Car dealers say it hasn't taken long to develop a love-hate relationship with the federal government's week-old "cash for clunkers" program.

And as they face a big sales weekend under the off-again, on-again car sales stimulus program, they love the prospect of the business it will attract, but hate the paperwork.

"There's no doubt that the program is good for the consumer, that it's good for the economy, that it's good for fuel efficiency, but it's scary for the dealers," said Jeff Beaty, the general sales manager of Korum Automotive Group, in Pullayup, Wash.

The program, which offers consumers up to $4,500 for their old fuel-guzzling vehicle when they trade up to a new fuel-saving vehicle, has been a runaway success.

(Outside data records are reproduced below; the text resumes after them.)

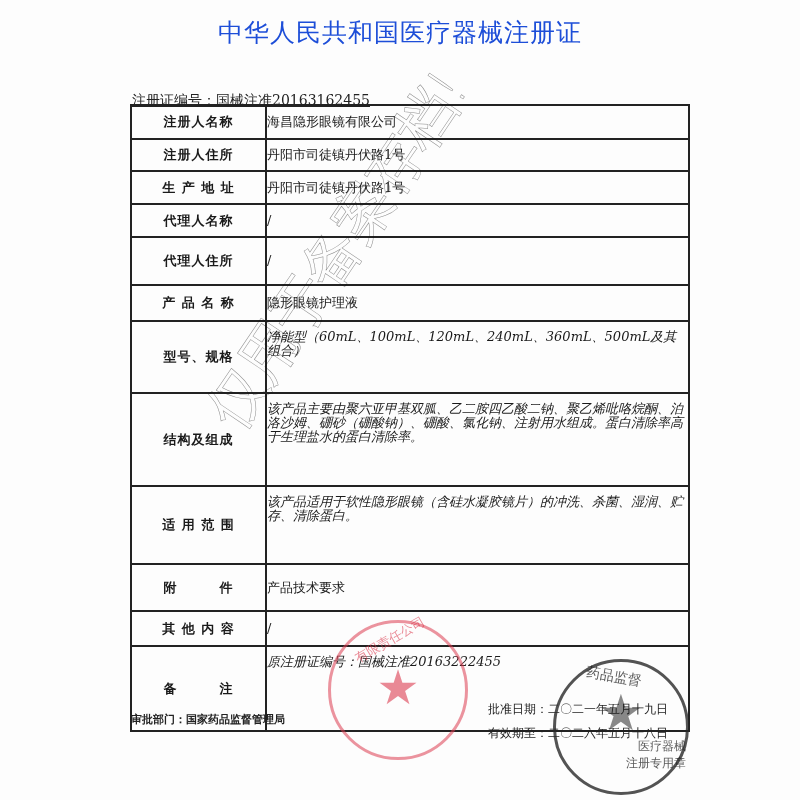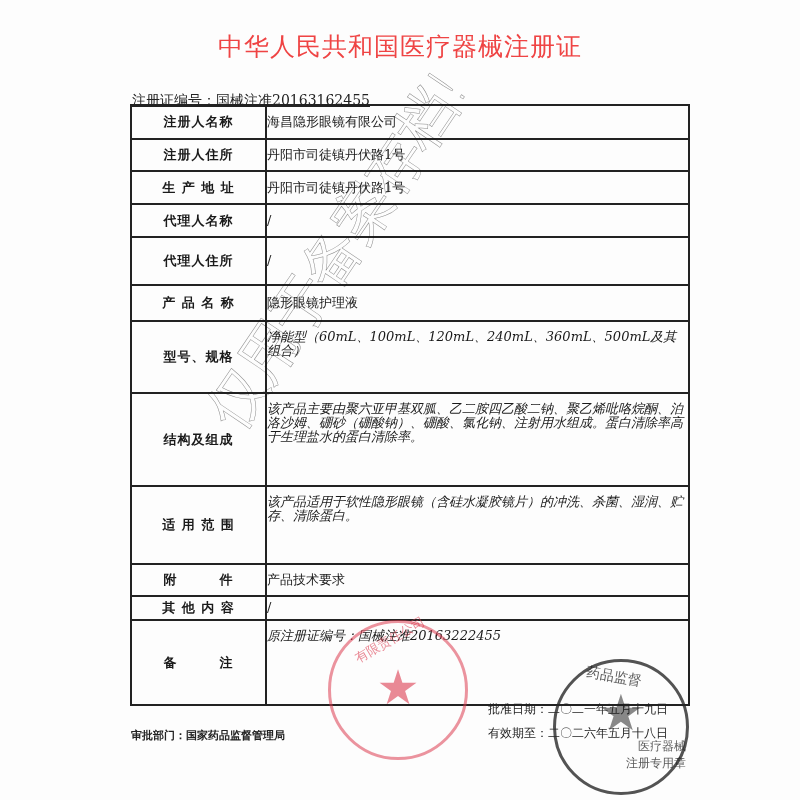--- a/index.html
+++ b/index.html
@@ -10,9 +10,9 @@
       color: #1a1a1a;
     }
     .title {
-      position: absolute; left: 0; top: 30px; width: 800px; text-align: center;
+      position: absolute; left: 0; top: 16px; width: 800px; text-align: center;
       font-family: "DejaVu Sans", "Liberation Sans", sans-serif;
-      font-size: 25px; letter-spacing: 1px; color: #ef4444;
+      font-size: 25px; letter-spacing: 1px; color: #1d4ed8;
     }
     .reg-no {
       position: absolute; left: 132px; top: 92px;

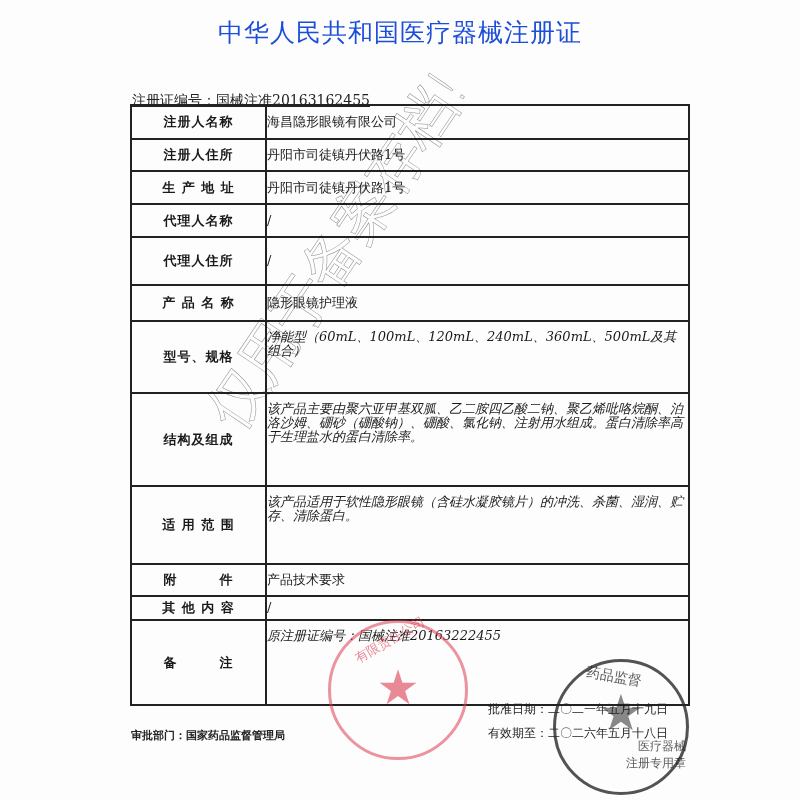--- a/index.html
+++ b/index.html
@@ -136,7 +136,7 @@
     <td class="lbl">适 用 范 围</td>
     <td class="val top">该产品适用于软性隐形眼镜（含硅水凝胶镜片）的冲洗、杀菌、湿润、贮存、清除蛋白。</td>
   </tr>
-  <tr style="height:32px">
+  <tr style="height:47px">
     <td class="lbl">附　　　件</td>
     <td class="val">产品技术要求</td>
   </tr>

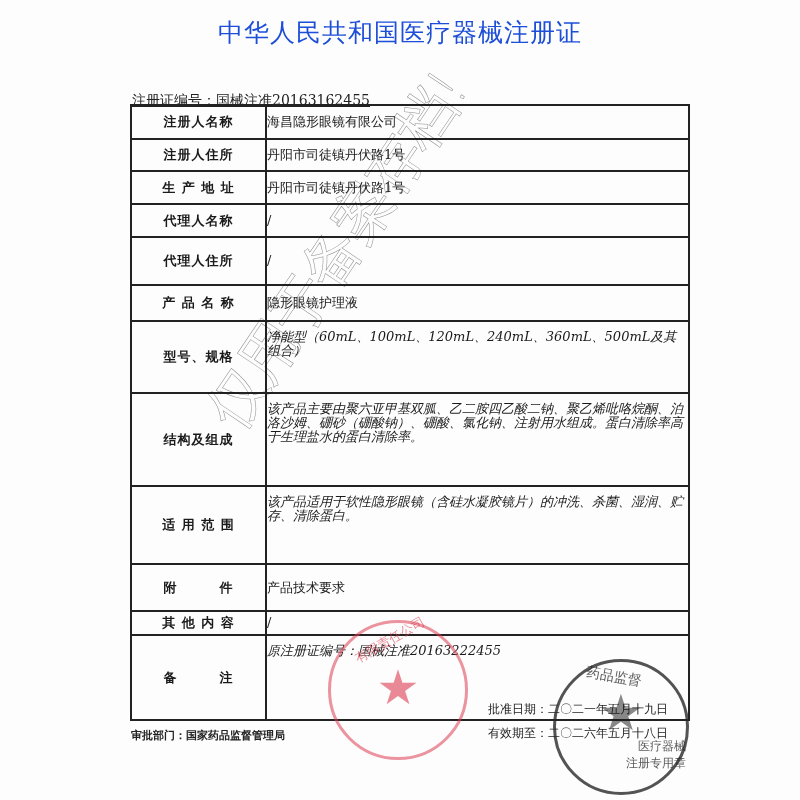--- a/index.html
+++ b/index.html
@@ -140,7 +140,7 @@
     <td class="lbl">附　　　件</td>
     <td class="val">产品技术要求</td>
   </tr>
-  <tr style="height:24px">
+  <tr style="height:35px">
     <td class="lbl">其 他 内 容</td>
     <td class="val">/</td>
   </tr>

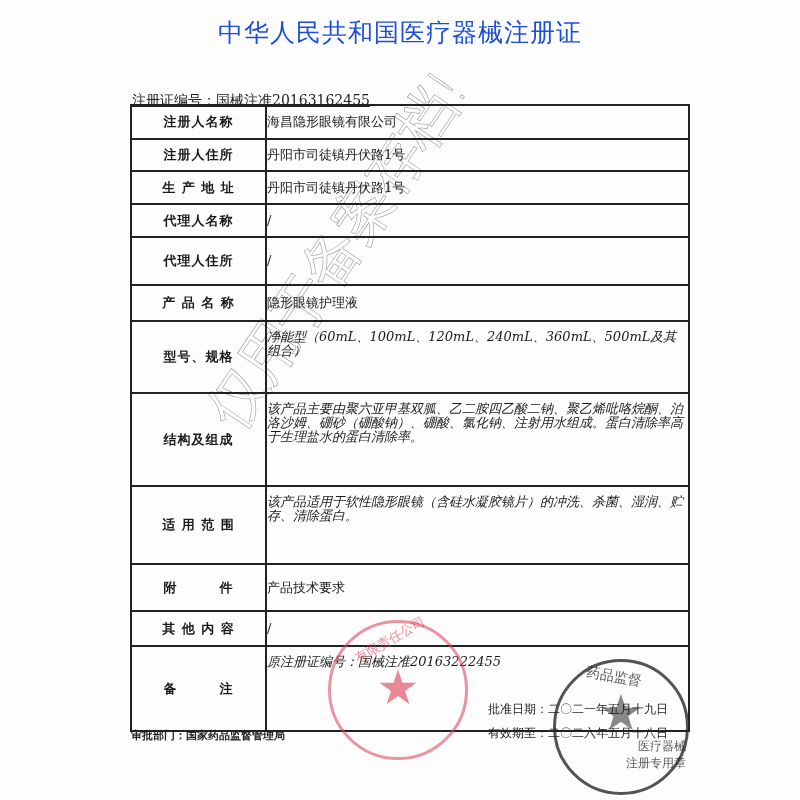--- a/index.html
+++ b/index.html
@@ -40,7 +40,7 @@
     .footer-dept {
       position: absolute; left: 131px; top: 712px;
       font-family: "DejaVu Sans", "Liberation Sans", sans-serif;
-      font-size: 11px; font-weight: bold; color: #222; margin-top: 16px;
+      font-size: 11px; font-weight: bold; color: #222;
     }
     .footer-dates {
       position: absolute; left: 488px; top: 697px;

As this weekend approached, the federal government, which funded the program, considered ending it as applications for the clunker funds approached the $1 billion limit authorized by Congress. Originally the government thought those funds would last until Nov. 1.

But Friday the House approved another $2 billion for the program, and the White House assured the public that the Senate would concur.

Most South Sound car dealers say they'll continue doing deals under the program, though they might be more cautious about ensuring that all the paperwork is in order.

At Jet Chevrolet in Federal Way, Wash., general manager Don Thompson said the dealership has sold a dozen cars under the program, and the enhanced trade-in program has generated new traffic in the showroom that's been lacking in recent months.

But the downside, he said, was the documentation.

"I think we counted 18 separate documents that we have to send in to the government," he said.

And with the huge interest, government computers and phone lines are overwhelmed.